-- Work instruction --
Among the lines below, restate word for word only those from the line with "(312, 1497) none" through the line with "-> [45,1747,465,1765] https://github.com/liuhongqiang/hongselect", with both end lines kept.

-- Dataset excerpts --
*** Begin section ***
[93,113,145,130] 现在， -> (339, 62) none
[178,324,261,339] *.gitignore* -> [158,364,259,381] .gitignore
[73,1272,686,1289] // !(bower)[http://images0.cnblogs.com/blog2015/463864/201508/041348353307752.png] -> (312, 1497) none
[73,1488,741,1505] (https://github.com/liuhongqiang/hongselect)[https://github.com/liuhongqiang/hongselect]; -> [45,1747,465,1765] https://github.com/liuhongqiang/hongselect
*** End section ***
*** Begin section ***
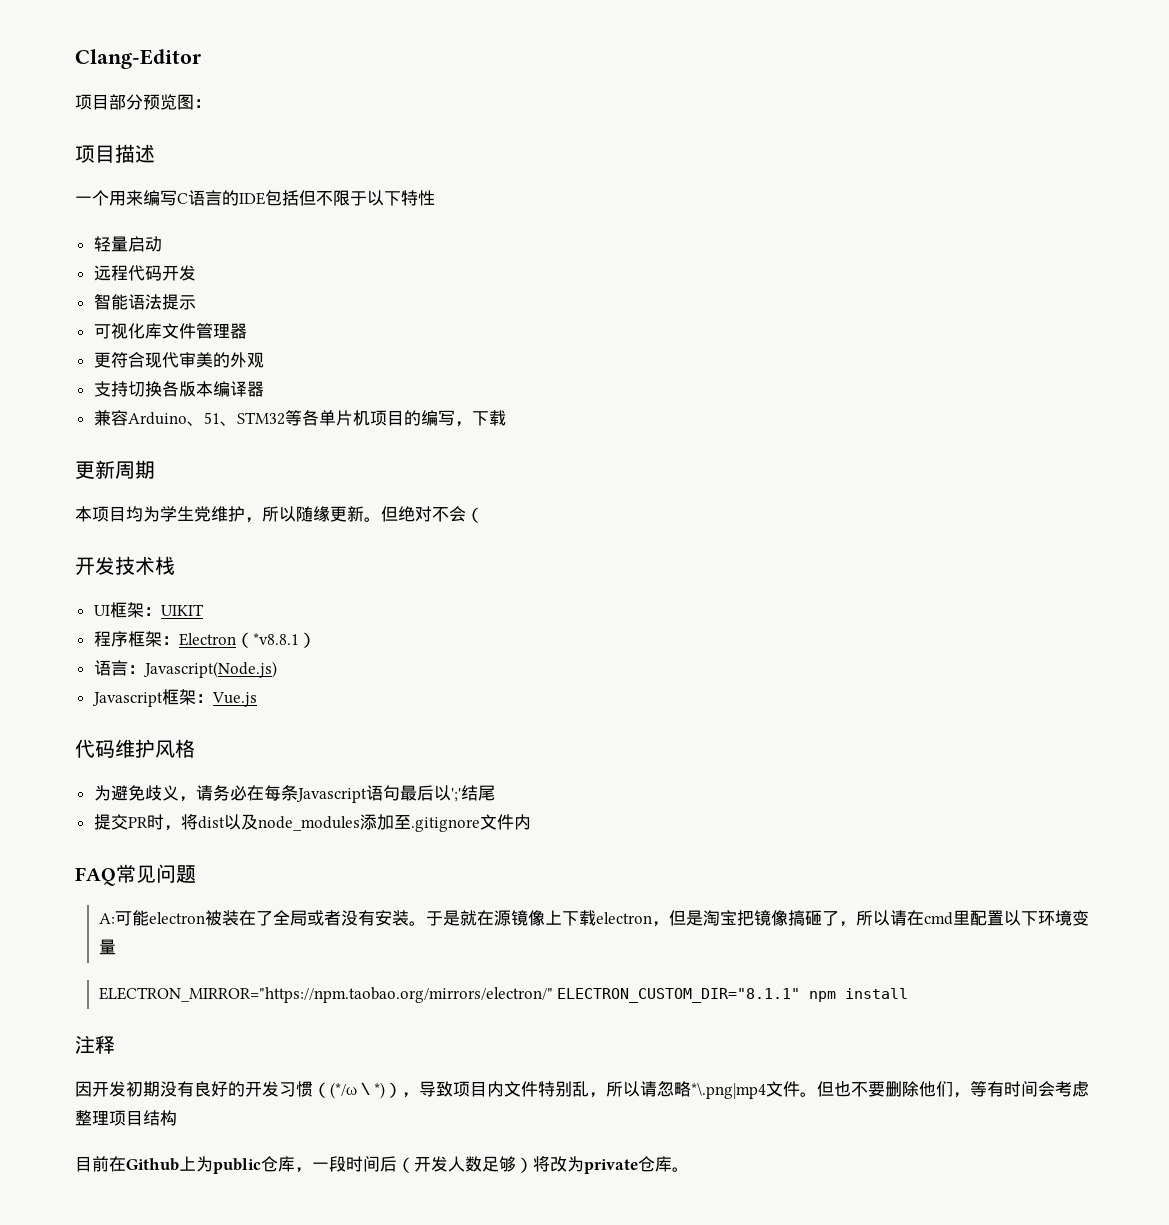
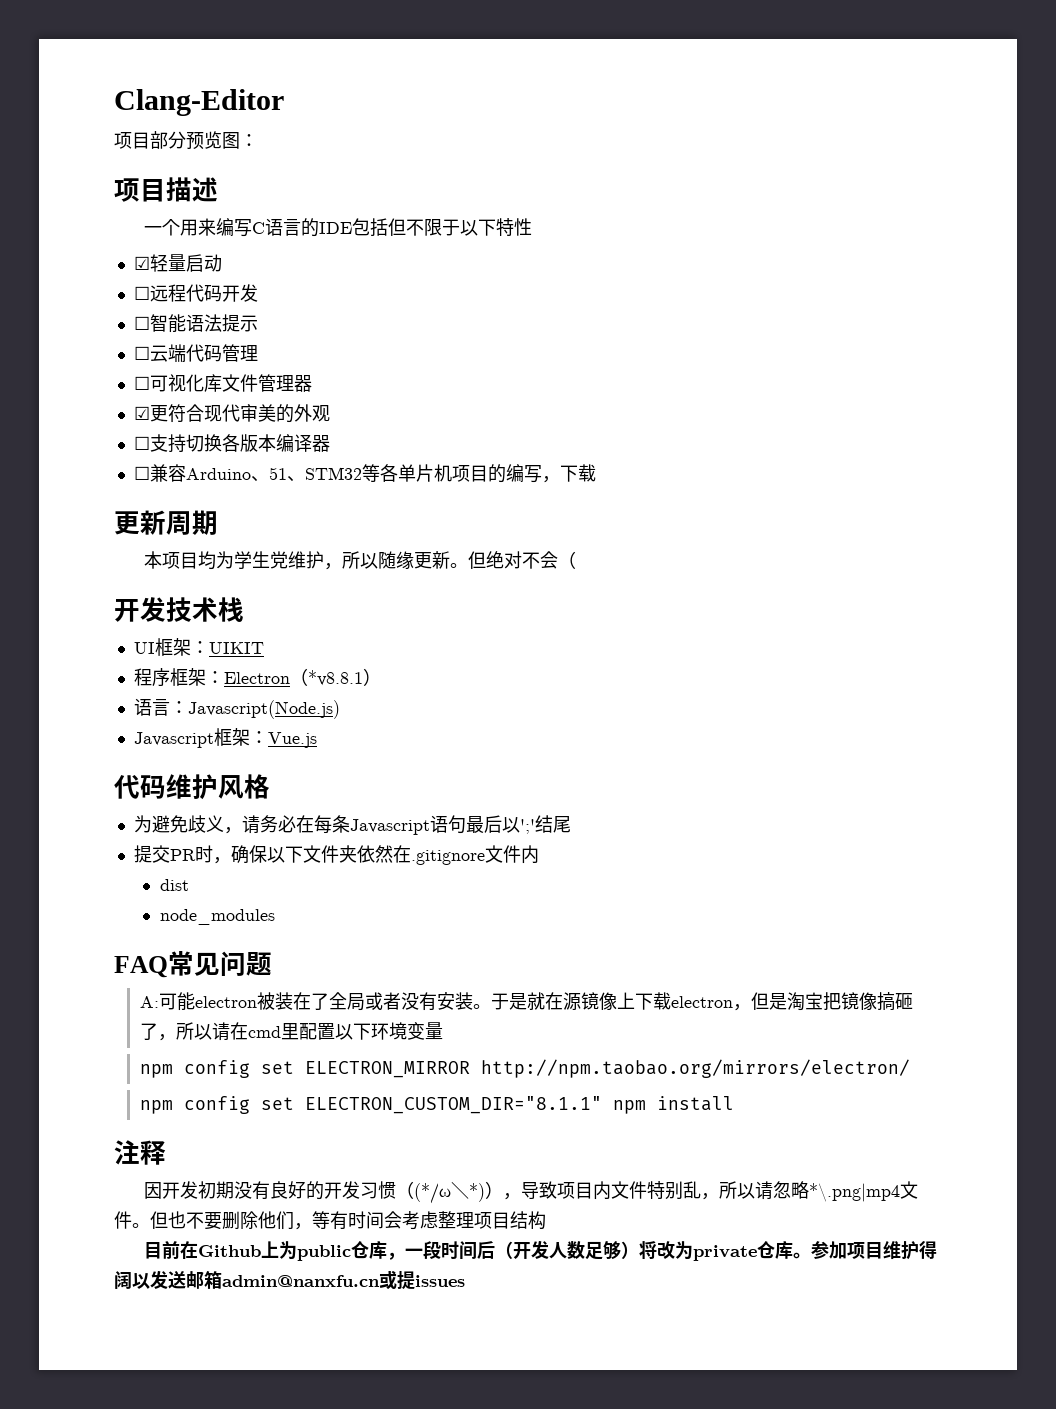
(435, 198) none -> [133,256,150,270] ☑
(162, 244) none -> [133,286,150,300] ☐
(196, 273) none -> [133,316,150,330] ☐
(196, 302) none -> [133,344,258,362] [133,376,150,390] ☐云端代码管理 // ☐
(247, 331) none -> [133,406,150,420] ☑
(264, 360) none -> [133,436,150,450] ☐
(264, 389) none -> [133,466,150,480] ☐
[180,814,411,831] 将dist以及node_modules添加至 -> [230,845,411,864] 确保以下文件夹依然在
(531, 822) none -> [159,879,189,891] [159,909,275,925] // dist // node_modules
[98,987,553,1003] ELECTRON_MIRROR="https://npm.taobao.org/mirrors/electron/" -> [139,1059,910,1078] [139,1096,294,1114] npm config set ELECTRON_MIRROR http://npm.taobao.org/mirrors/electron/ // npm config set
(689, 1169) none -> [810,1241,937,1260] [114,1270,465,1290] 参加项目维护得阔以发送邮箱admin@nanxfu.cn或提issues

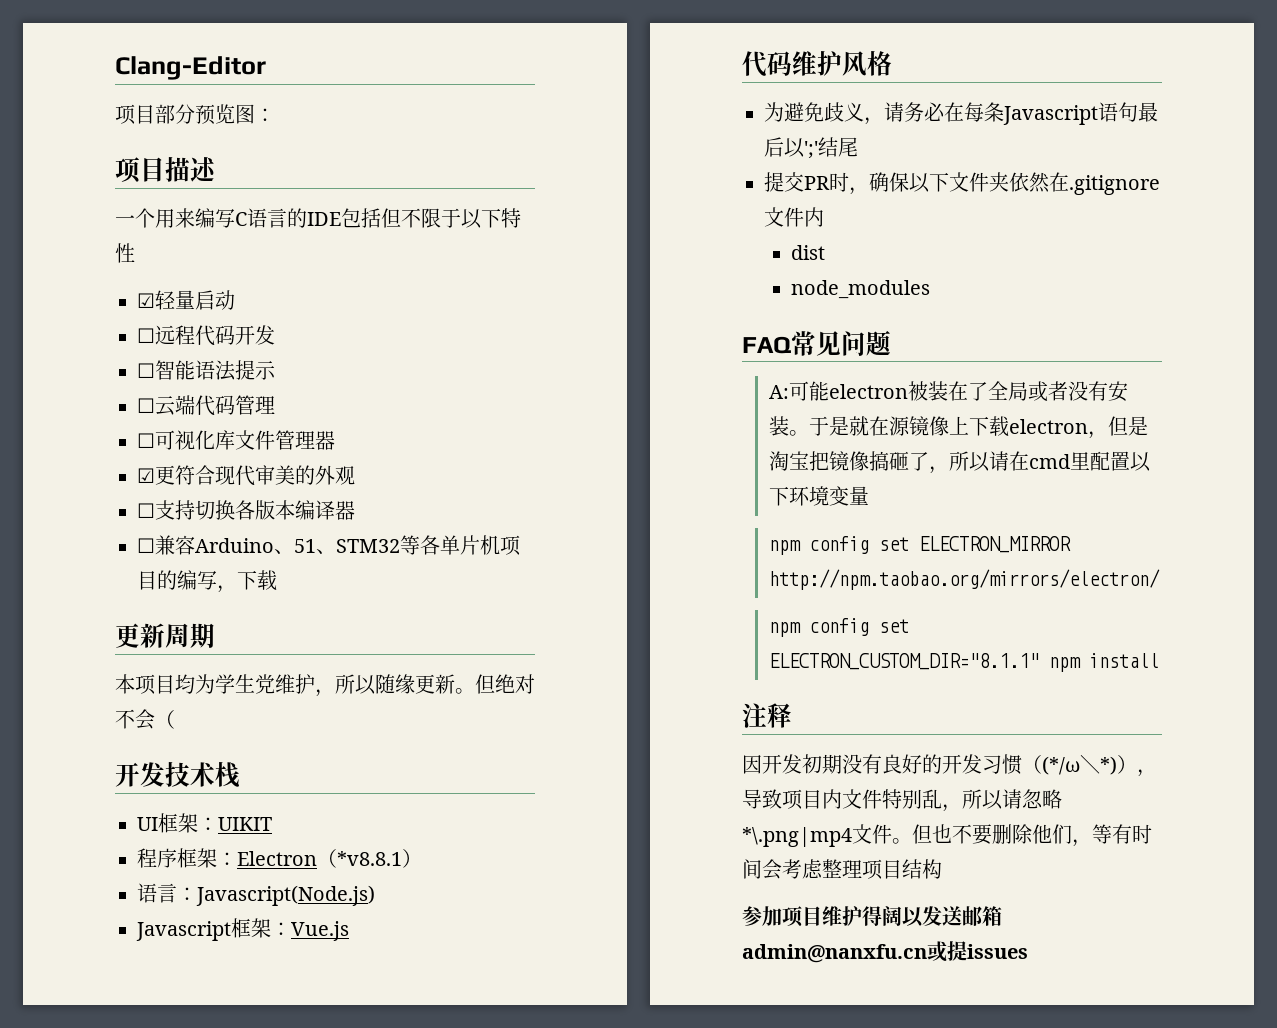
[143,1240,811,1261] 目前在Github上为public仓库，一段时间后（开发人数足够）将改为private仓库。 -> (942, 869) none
*** End section ***
-- Your solution --
[73,1272,686,1289] // !(bower)[http://images0.cnblogs.com/blog2015/463864/201508/041348353307752.png] -> (312, 1497) none
[73,1488,741,1505] (https://github.com/liuhongqiang/hongselect)[https://github.com/liuhongqiang/hongselect]; -> [45,1747,465,1765] https://github.com/liuhongqiang/hongselect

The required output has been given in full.